» **Task objective**:
Find each line in the following listing that has the string "gear", then state the count and nothing else.

» **Data shown**:
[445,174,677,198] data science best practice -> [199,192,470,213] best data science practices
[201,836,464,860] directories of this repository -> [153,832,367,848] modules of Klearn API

...

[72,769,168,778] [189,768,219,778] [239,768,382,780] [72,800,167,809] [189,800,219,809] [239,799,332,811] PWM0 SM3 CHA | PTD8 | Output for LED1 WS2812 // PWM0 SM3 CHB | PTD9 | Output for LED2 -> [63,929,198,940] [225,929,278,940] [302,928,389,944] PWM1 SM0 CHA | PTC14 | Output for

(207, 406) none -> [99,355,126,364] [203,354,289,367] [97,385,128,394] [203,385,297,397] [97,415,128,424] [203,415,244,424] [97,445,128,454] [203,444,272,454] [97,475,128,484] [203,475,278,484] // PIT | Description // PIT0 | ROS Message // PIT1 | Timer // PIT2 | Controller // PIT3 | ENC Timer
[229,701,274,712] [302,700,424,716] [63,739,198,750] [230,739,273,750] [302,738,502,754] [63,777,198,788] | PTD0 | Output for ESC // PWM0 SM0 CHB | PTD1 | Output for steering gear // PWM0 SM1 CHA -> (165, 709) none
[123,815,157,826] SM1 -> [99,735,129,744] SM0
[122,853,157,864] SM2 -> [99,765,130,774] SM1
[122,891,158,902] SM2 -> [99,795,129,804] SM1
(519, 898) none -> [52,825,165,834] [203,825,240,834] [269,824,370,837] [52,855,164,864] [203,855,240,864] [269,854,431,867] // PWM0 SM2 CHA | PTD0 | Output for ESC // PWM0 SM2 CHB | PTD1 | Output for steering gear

==

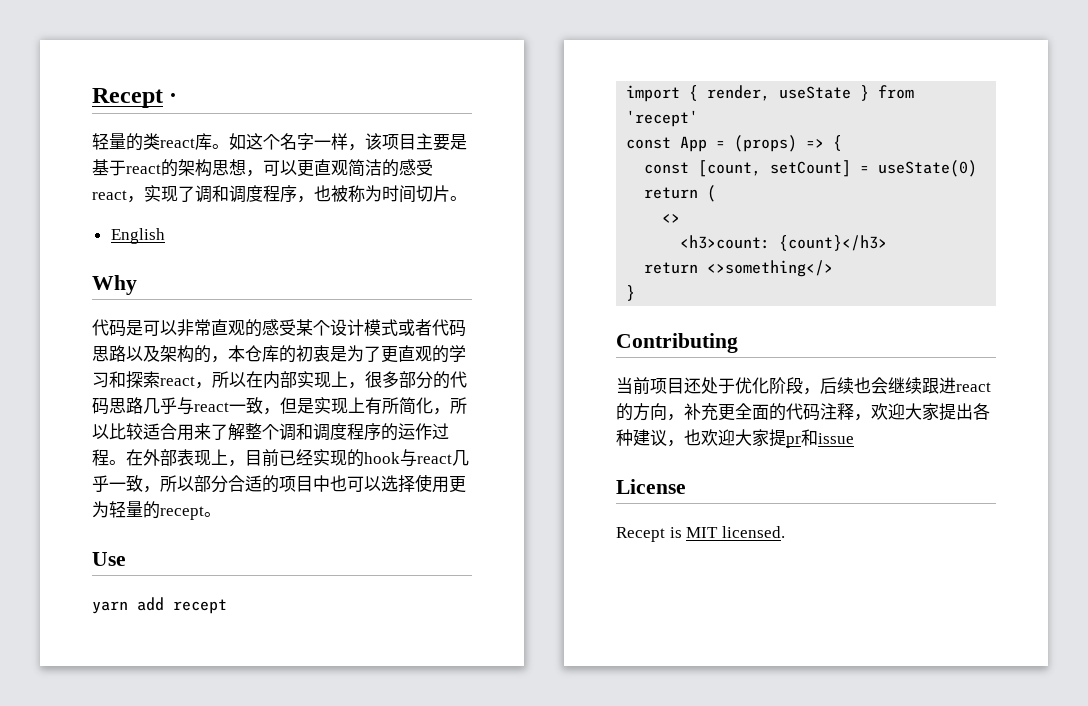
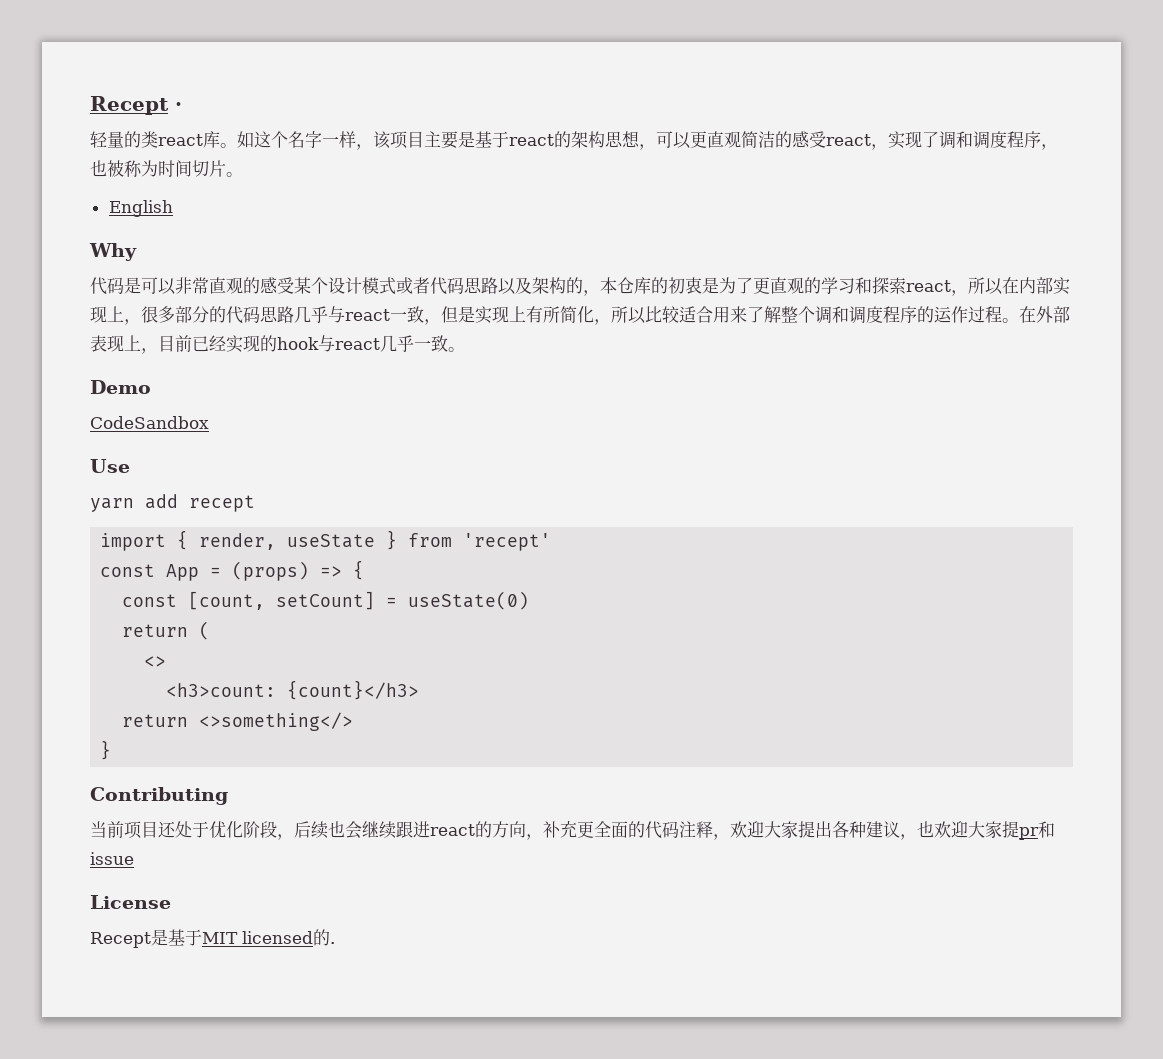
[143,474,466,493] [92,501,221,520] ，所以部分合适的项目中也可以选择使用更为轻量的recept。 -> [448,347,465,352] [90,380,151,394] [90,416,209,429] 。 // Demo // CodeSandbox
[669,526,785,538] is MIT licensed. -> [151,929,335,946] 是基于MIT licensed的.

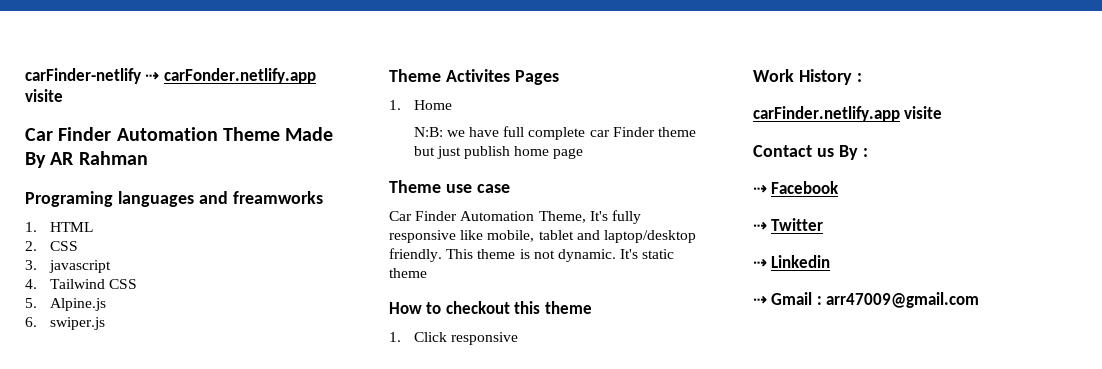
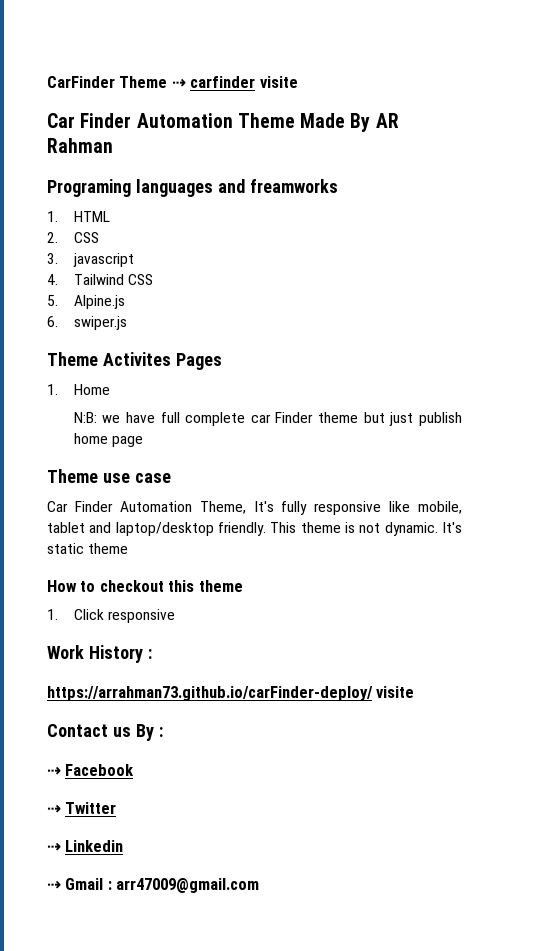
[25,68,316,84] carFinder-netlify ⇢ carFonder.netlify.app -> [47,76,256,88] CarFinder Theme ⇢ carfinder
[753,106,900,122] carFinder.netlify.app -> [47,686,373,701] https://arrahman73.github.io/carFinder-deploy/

» **Response box**:
2